EXERCISE INSTRUCTIONS — Retype the records below so that each one matches exactly.

(Extracted records)

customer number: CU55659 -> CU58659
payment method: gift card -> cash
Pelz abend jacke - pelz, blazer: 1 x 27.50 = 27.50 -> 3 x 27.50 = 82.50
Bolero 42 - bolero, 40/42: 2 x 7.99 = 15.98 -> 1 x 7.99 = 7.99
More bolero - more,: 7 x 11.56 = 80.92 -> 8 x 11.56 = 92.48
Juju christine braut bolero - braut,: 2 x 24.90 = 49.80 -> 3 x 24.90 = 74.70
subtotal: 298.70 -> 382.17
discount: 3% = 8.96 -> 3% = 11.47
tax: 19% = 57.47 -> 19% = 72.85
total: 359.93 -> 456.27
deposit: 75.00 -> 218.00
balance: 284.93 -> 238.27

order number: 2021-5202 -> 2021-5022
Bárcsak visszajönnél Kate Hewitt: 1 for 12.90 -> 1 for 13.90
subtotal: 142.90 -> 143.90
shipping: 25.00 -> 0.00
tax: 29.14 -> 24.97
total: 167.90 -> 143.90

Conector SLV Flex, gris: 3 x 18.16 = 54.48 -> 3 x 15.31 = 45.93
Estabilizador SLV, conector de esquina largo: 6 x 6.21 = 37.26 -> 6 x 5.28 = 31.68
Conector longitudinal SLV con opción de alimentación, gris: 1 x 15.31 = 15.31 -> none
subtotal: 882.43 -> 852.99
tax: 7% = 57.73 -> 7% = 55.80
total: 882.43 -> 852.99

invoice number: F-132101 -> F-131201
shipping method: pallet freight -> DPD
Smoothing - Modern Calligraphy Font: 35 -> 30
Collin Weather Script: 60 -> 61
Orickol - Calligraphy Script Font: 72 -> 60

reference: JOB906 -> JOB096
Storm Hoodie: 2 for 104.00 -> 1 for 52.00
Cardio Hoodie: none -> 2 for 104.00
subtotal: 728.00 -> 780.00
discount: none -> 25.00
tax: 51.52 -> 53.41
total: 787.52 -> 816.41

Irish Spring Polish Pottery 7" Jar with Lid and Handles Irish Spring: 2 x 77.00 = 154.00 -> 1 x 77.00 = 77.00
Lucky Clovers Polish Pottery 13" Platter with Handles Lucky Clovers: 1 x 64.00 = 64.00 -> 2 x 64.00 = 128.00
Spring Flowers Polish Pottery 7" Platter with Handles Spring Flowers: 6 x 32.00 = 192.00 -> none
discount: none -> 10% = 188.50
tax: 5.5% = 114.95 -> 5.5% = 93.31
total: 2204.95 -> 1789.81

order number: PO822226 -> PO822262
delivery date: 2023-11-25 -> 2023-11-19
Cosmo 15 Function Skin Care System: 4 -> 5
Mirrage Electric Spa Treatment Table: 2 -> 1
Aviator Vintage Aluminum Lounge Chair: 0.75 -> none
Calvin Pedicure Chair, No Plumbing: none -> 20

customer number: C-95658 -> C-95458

SOLUTION TO THE EXERCISE —
customer number: CU55659 -> CU58659
payment method: gift card -> cash
Pelz abend jacke - pelz, blazer: 1 x 27.50 = 27.50 -> 3 x 27.50 = 82.50
Bolero 42 - bolero, 40/42: 2 x 7.99 = 15.98 -> 1 x 7.99 = 7.99
More bolero - more,: 7 x 11.56 = 80.92 -> 8 x 11.56 = 92.48
Juju christine braut bolero - braut,: 2 x 24.90 = 49.80 -> 3 x 24.90 = 74.70
subtotal: 298.70 -> 382.17
discount: 3% = 8.96 -> 3% = 11.47
tax: 19% = 57.47 -> 19% = 72.85
total: 359.93 -> 456.27
deposit: 75.00 -> 218.00
balance: 284.93 -> 238.27

order number: 2021-5202 -> 2021-5022
Bárcsak visszajönnél Kate Hewitt: 1 for 12.90 -> 1 for 13.90
subtotal: 142.90 -> 143.90
shipping: 25.00 -> 0.00
tax: 29.14 -> 24.97
total: 167.90 -> 143.90

Conector SLV Flex, gris: 3 x 18.16 = 54.48 -> 3 x 15.31 = 45.93
Estabilizador SLV, conector de esquina largo: 6 x 6.21 = 37.26 -> 6 x 5.28 = 31.68
Conector longitudinal SLV con opción de alimentación, gris: 1 x 15.31 = 15.31 -> none
subtotal: 882.43 -> 852.99
tax: 7% = 57.73 -> 7% = 55.80
total: 882.43 -> 852.99

invoice number: F-132101 -> F-131201
shipping method: pallet freight -> DPD
Smoothing - Modern Calligraphy Font: 35 -> 30
Collin Weather Script: 60 -> 61
Orickol - Calligraphy Script Font: 72 -> 60

reference: JOB906 -> JOB096
Storm Hoodie: 2 for 104.00 -> 1 for 52.00
Cardio Hoodie: none -> 2 for 104.00
subtotal: 728.00 -> 780.00
discount: none -> 25.00
tax: 51.52 -> 53.41
total: 787.52 -> 816.41

Irish Spring Polish Pottery 7" Jar with Lid and Handles Irish Spring: 2 x 77.00 = 154.00 -> 1 x 77.00 = 77.00
Lucky Clovers Polish Pottery 13" Platter with Handles Lucky Clovers: 1 x 64.00 = 64.00 -> 2 x 64.00 = 128.00
Spring Flowers Polish Pottery 7" Platter with Handles Spring Flowers: 6 x 32.00 = 192.00 -> none
discount: none -> 10% = 188.50
tax: 5.5% = 114.95 -> 5.5% = 93.31
total: 2204.95 -> 1789.81

order number: PO822226 -> PO822262
delivery date: 2023-11-25 -> 2023-11-19
Cosmo 15 Function Skin Care System: 4 -> 5
Mirrage Electric Spa Treatment Table: 2 -> 1
Aviator Vintage Aluminum Lounge Chair: 0.75 -> none
Calvin Pedicure Chair, No Plumbing: none -> 20

customer number: C-95658 -> C-95458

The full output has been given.